>>>
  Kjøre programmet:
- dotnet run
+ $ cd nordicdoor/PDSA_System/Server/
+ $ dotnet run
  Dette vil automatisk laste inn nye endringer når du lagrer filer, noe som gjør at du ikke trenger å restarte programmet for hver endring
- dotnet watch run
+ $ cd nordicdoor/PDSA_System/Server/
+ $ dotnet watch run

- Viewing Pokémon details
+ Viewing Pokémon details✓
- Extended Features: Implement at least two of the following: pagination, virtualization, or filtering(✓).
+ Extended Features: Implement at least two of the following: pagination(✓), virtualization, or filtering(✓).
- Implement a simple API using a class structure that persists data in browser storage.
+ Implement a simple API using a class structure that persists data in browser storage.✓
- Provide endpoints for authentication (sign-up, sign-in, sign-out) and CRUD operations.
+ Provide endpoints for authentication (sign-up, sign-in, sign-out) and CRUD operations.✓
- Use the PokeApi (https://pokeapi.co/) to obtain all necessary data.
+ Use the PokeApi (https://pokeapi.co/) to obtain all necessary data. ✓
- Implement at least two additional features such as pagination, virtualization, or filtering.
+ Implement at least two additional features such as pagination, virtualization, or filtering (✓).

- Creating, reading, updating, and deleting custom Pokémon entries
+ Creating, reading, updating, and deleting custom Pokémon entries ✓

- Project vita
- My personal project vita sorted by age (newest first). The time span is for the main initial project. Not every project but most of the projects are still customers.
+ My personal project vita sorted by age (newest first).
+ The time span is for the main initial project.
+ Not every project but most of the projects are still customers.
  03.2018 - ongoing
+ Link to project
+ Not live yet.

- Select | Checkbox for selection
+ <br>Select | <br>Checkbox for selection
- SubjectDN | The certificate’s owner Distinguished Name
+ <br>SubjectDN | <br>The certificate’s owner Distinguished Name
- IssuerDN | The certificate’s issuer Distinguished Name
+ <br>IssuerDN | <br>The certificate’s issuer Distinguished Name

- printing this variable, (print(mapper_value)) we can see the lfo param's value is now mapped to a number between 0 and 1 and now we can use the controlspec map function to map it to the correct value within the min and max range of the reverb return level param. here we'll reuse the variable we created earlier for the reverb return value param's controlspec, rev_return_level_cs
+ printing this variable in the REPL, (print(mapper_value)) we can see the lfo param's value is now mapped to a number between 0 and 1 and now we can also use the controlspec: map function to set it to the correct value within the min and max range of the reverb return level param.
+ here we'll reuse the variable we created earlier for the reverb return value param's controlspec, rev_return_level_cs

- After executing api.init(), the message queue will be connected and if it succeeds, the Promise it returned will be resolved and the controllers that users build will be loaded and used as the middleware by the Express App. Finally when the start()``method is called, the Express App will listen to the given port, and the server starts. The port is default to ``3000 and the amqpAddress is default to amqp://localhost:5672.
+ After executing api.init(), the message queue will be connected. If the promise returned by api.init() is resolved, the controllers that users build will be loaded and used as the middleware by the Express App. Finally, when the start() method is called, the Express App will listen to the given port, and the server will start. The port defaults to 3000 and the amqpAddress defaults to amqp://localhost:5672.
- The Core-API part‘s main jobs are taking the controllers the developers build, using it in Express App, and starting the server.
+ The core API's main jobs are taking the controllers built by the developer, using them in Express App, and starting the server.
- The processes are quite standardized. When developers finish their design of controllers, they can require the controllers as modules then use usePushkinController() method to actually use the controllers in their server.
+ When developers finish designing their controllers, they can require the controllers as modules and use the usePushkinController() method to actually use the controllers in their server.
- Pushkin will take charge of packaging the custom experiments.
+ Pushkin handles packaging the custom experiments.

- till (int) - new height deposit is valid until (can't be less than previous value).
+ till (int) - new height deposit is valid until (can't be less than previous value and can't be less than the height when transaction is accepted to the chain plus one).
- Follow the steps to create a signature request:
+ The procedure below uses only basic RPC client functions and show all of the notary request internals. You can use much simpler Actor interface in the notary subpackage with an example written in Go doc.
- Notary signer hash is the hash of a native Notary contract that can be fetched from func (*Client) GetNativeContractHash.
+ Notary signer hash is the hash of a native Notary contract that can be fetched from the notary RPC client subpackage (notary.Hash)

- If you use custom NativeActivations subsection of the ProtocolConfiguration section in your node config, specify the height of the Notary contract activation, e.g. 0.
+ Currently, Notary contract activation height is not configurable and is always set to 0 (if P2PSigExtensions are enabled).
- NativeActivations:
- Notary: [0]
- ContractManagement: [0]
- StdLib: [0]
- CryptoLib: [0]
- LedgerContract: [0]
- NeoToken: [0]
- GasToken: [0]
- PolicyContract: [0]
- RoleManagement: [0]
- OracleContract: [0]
<<<
• **What to work on**
Write the lines again exactly, from the first line of the material above to the line that includes "- dotnet watch run", both included. Leave out all the rest.

• **Finished task**
  Kjøre programmet:
- dotnet run
+ $ cd nordicdoor/PDSA_System/Server/
+ $ dotnet run
  Dette vil automatisk laste inn nye endringer når du lagrer filer, noe som gjør at du ikke trenger å restarte programmet for hver endring
- dotnet watch run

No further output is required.